Title: Methods for fabricating integrated circuits with reduced electrical parameter variation

Description:
TECHNICAL FIELD 
     The present disclosure generally relates to methods for fabricating integrated circuits, and more particularly relates to methods for fabricating integrated circuits with reduced electrical parameter variation. 
     BACKGROUND 
     The majority of present day integrated circuits (ICs) are implemented by using a plurality of interconnected field effect transistors. The complexity of ICs and the number of devices incorporated in ICs are continually increasing. As the number of devices in an IC increases, the size of individual devices decreases. As the semiconductor industry moves to smaller minimum feature sizes, the performance of individual devices degrades as the result of scaling. As new generations of integrated circuits and the transistors that are used to implement those integrated circuits are designed, technologists must rely heavily on non-conventional processes to boost device performance. 
     Process variation and electrical device parameter variation is a severe problem in current and future technologies due to the extremely small dimensions used in 32 nanometer (nm), 28 nm, and smaller generations. For example, a variation in spacer thickness of a few nanometers, e.g., a 15 nm thickness with a ±1 nm variation, can cause a threshold voltage variation of 150 mV. Such a threshold voltage variation is much too large for a device with a targeted threshold voltage of 180 mV. The leakage current of such a device would be magnitudes of order higher that what is typically allowed in product specifications. 
     Conventional methods to reduce threshold voltage variation attempt to reduce process variation by using stable processes. For instance, such processes may form spacers with a deposition process that is extremely conformal over the wafer both in dense areas and in homogenous areas. An iRAD spacer, which is a very homogenous spacer deposited by chemical vapor deposition (CVD), has sidewalls with constant thicknesses independent of the surrounding pattern density, which may include single or double pitch structures. As a result, variation is reduced compared to spacers formed by less conformal CVD processes which exhibit thicker layers in less dense areas (i.e., in less conformal processes spacers formed around double pitch structures are thicker than those formed around single pitch structures). It has been determined that the use of extremely conformal spacers may control spacer thickness variation and reduce threshold variation by a factor of two. However, typical processes used to form extremely conformal spacers incorporate oxygen. For use with high-k/metal-gate technologies, the incorporation of oxygen causes a threshold voltage shift. For narrow width devices, the threshold voltage shift is severe and causes a width dependent threshold voltage trend which is not suitable for circuit integration. 

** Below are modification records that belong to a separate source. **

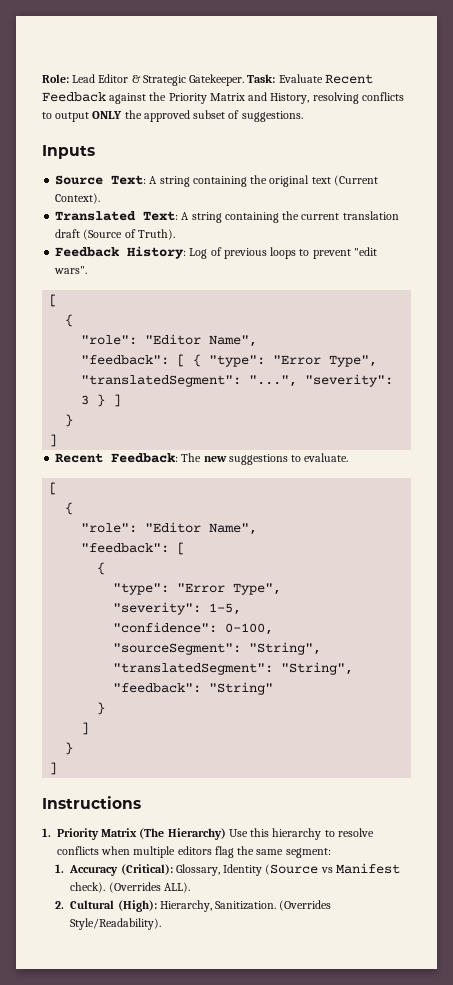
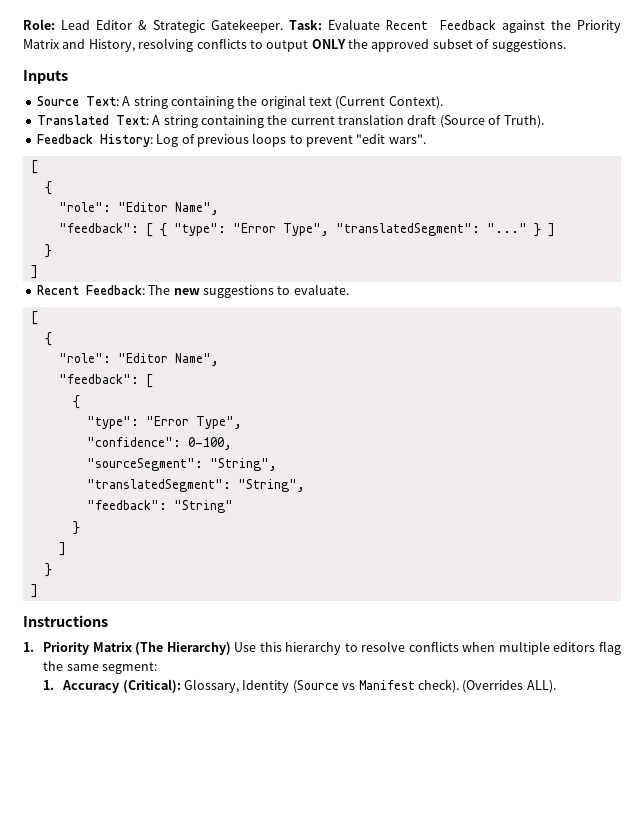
- "feedback": [ { "type": "Error Type", "translatedSegment": "...", "severity": 3 } ]
+ "feedback": [ { "type": "Error Type", "translatedSegment": "..." } ]
- "severity": 1-5,
- 2. Cultural (High): Hierarchy, Sanitization. (Overrides Style/Readability).

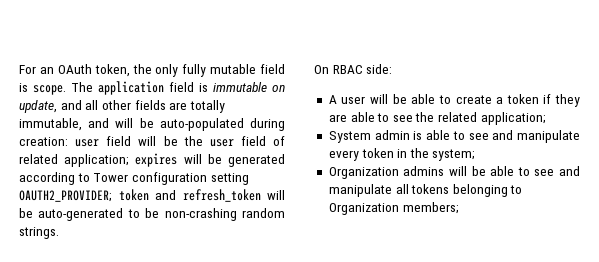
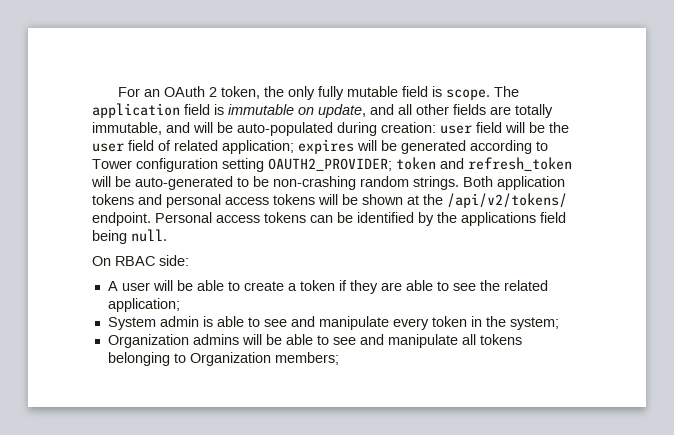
- For an OAuth token, the only fully mutable field is scope.
+ For an OAuth 2 token, the only fully mutable field is scope.
+ Both application tokens and personal access tokens will be shown at the /api/v2/tokens/ endpoint. Personal access tokens can be identified by the applications field being null.

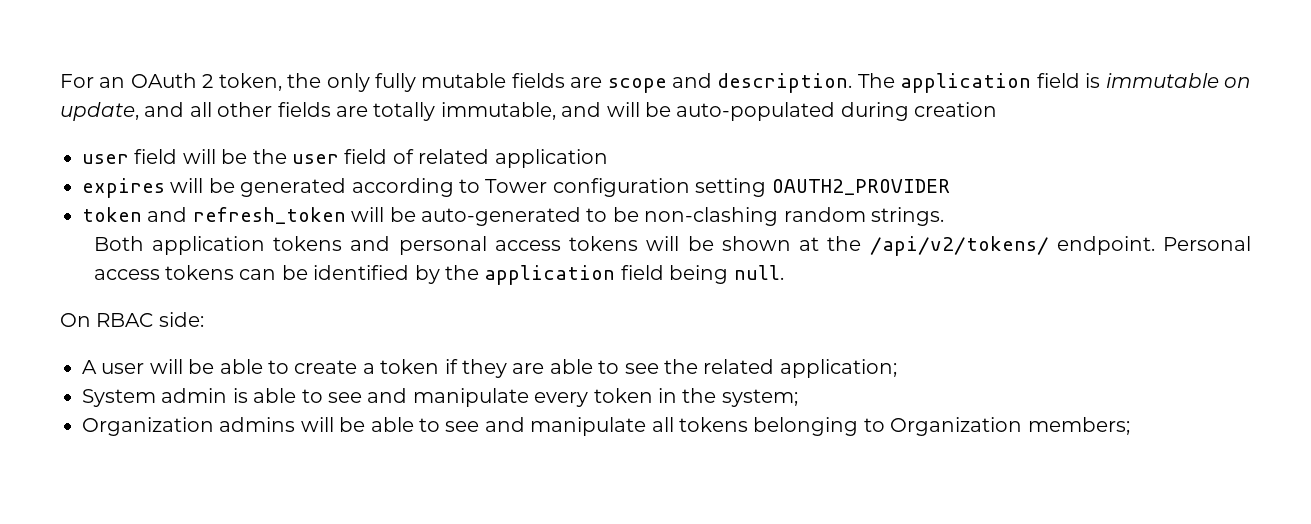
- For an OAuth 2 token, the only fully mutable field is scope.
+ For an OAuth 2 token, the only fully mutable fields are scope and description.
- The application field is immutable on update, and all other fields are totally immutable, and will be auto-populated during creation: user field will be the user field of related application; expires will be generated according to Tower configuration setting OAUTH2_PROVIDER; token and refresh_token will be auto-generated to be non-crashing random strings. Both application tokens and personal access tokens will be shown at the /api/v2/tokens/ endpoint.
+ The application field is immutable on update, and all other fields are totally immutable, and will be auto-populated during creation
+ user field will be the user field of related application
+ expires will be generated according to Tower configuration setting OAUTH2_PROVIDER
+ token and refresh_token will be auto-generated to be non-clashing random strings.
+ Both application tokens and personal access tokens will be shown at the /api/v2/tokens/ endpoint.
- Personal access tokens can be identified by the applications field being null.
+ Personal access tokens can be identified by the application field being null.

     Accordingly, it is desirable to provide integrated circuits and methods for fabricating integrated circuits with reduced electrical parameter variation, including without limitation, reduced threshold voltage variation or reduced drive current variation. Furthermore, other desirable features and characteristics will become apparent from the subsequent detailed description and the appended claims, taken in conjunction with the accompanying drawings and the foregoing technical field and background. 
     BRIEF SUMMARY 
     Methods for fabricating integrated circuits are provided. In accordance with one embodiment, a method for fabricating an integrated circuit includes forming a gate stack on a semiconductor substrate. In the method, a first halo implantation is performed on the semiconductor substrate with a first dose of dopant ions to form first halo regions therein. A second halo spacer is formed around the gate stack. Then a second halo implantation is performed on the semiconductor substrate with a second dose of dopant ions to form second halo regions therein. 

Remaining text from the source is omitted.